Non-financial disclosure by large companies: Luxembourg has adopted a law implementing Directive 2014/95 amending the Accounting Directive (Directive 2013/34/EU) which requires certain large companies and groups to disclose non-financial and diversity information. Only large companies or groups (namely listed entities as well as other public interest entities such as notably credit institutions and insurance companies) which fulfil certain materiality conditions will be required to disclose non-financial information. The new obligations will be effective from the financial period starting on 1 January 2017. Read more…
Audit reform: Luxembourg has adopted a law implementing Directive 2014/56/EU on statutory audits. As a consequence the 2009 law on the audit profession has been repealed. It should be noted that the legal and regulatory framework of the audit profession has not substantially changed for audited companies, but there has been a redefinition of the role of the auditor, further restriction of the audit mission period and a clarification of the missions of the supervisory bodies. Read more…
Transparency Law: A law of 10 May 2016 has implemented Directive 2013/50/EU, the so-called Transparency Amending Directive. The law is aimed at (i) improving the previous regime by making regulated markets more attractive to small and medium-sized issuers as well as (ii) increasing the transparency of the ownership and prices of listed shares. The main changes relate to a clarification of the definition of the home Member State and a simplification of administrative burdens regarding periodic financial information (i.e. the obligation for issuers to publish quarterly financial information has been abolished and the deadline for publication of the half-year financial report has been extended). Read more…

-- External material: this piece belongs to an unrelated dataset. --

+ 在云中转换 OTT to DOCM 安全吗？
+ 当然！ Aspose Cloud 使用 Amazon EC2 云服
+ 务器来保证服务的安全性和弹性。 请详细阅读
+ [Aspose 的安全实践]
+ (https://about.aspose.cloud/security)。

Market abuse: The Market Abuse Regulation (Regulation 596/2016, MAR) has been in force since 3 July 2016. A bill of law implementing the directive on criminal sanctions for insider dealing and market manipulation (Directive 2014/57/EU, CSMAD) was adopted by the Luxembourg Parliament on 13 December 2016. Read more…
Proposal for an amending Prospectus Directive: In September, the EU Parliament adopted, with amendments, the EU Commission’s proposal for a regulation on the prospectus to be published when securities are offered to the public or admitted to trading. The new regulation will repeal the Prospectus Directive 2003/71/EC. The vote on the legislative resolution remains open. The main amendments of the EU Parliament version relate to the scope of the Regulation; the obligation to publish a prospectus and exemption; the drawing-up of a prospectus; the summary of the prospectus and risk factors to be included. The proposal to reform the prospectus was one of the first actions of the Capital Markets Union action plan.

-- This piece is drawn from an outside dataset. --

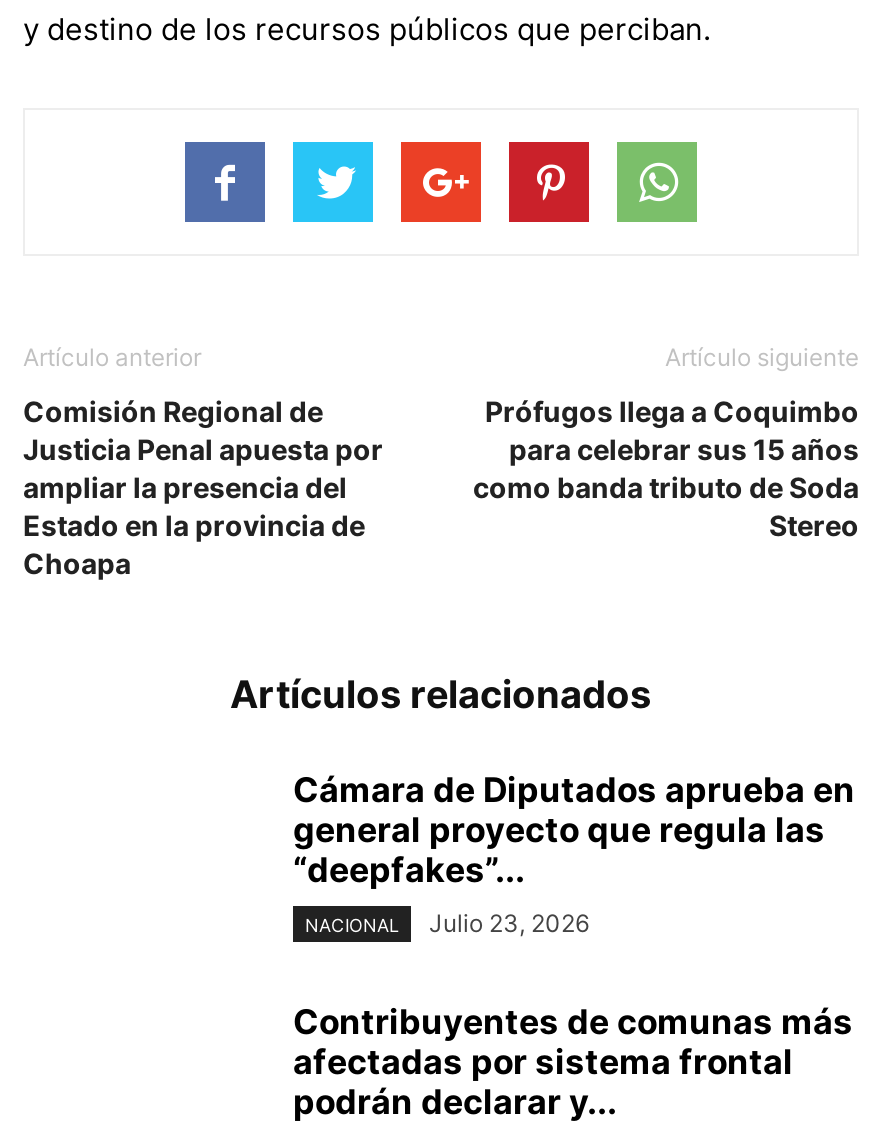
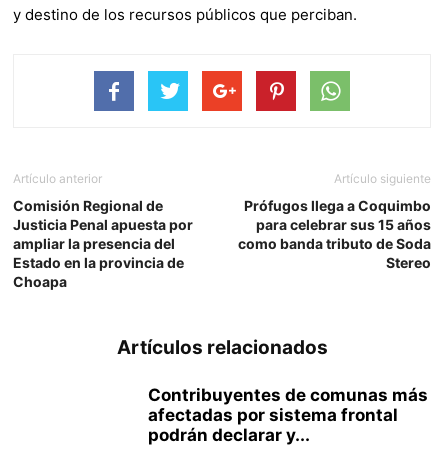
- Cámara de Diputados aprueba en
- general proyecto que regula las
- “deepfakes”...
- NACIONAL
- Julio 23, 2026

Benchmark Regulation: Regulation 2016/1011 of 8 June 2016 on indices used as benchmarks in financial instruments and financial contracts or to measure the performance of investment funds and amending Directives 2008/48/EC and 2014/17/EU and Regulation (EU) 596/2014 (Benchmarks Regulation) was published in the Official Journal of the EU of 29 June 2016. It will apply from 1 January 2018 except for Article 56 (which amends some provisions of the Market Abuse Regulation) which has applied from 3 July 2016. The Benchmark Regulation is aimed at restoring trust in indices used as financial benchmarks in response to the LIBOR and EURIBOR manipulation scandals. Its main objectives are to ensure that the benchmarks used are reliable and not subject to manipulation and that protection for investors is improved through transparency.
Societal impact company: A law of 12 December 2016 has introduced a new legal framework for companies having a social or societal impact: the société d’impact sociétal (the SIS). The purpose of the legislator is to formally recognise the specificity of companies dedicating their activities to supporting people in fragile situations or contributing to the preservation or development of specific social or societal issues, including the protection of the environment. Read more…

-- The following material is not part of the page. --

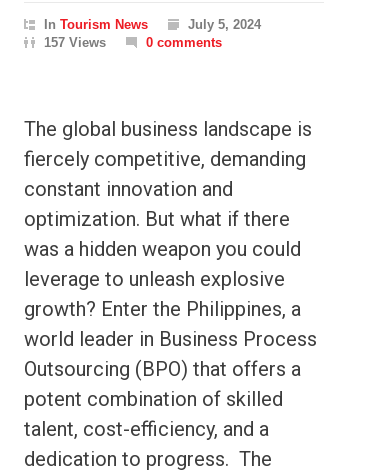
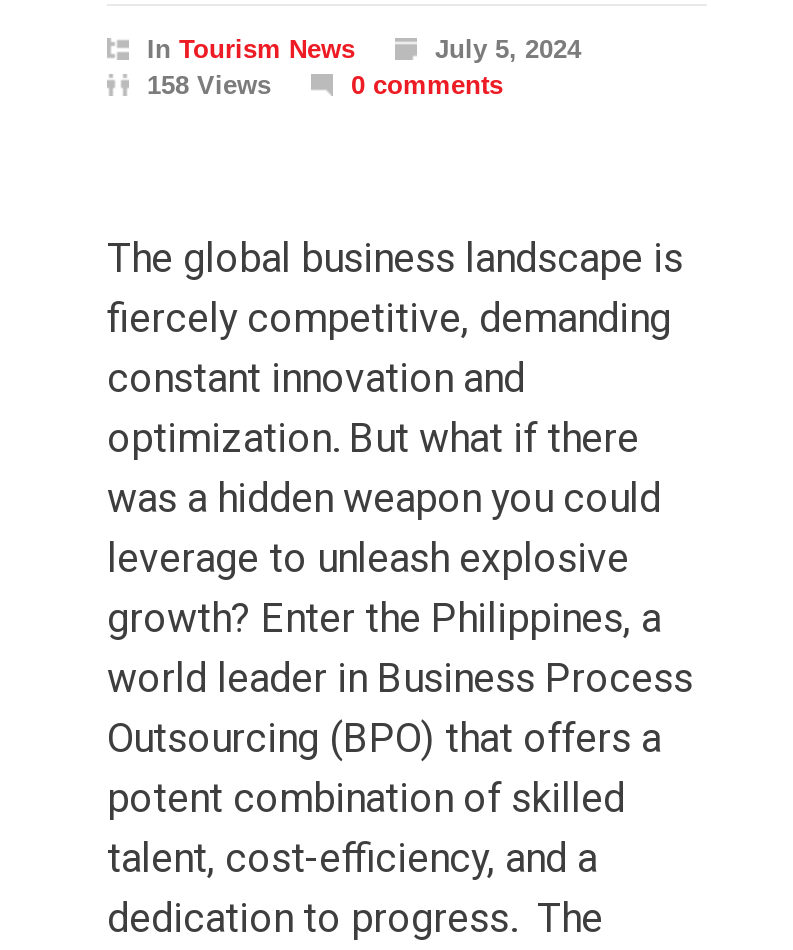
- 157 Views
+ 158 Views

EU insolvency proceedings: The EU Insolvency Regulation 1346/2000 has been repealed by EU Recast Regulation on Insolvency Proceedings 2015/848 of 20 May 2015. The Recast Regulation aims to improve cross-border insolvency proceedings efficiency. The Recast Regulation will apply from 26 June 2017.
Reserved alternative investment funds (RAIF): The law of 23 July 2016 on reserved alternative investment funds, published on 28 July 2016, introduced a new investment fund product that does not require any prior authorisation or supervision from the Commission de Surveillance du Secteur Financier. The RAIF benefits from legal structuring flexibility, as well as from all the advantages of the highly appreciated SIF and SICAR regimes, such as the umbrella structure and the AIFMD passport that allows AIFMs to market shares, units or interests to institutional, professional or well-informed investors upon notification to the relevant regulators. Read more...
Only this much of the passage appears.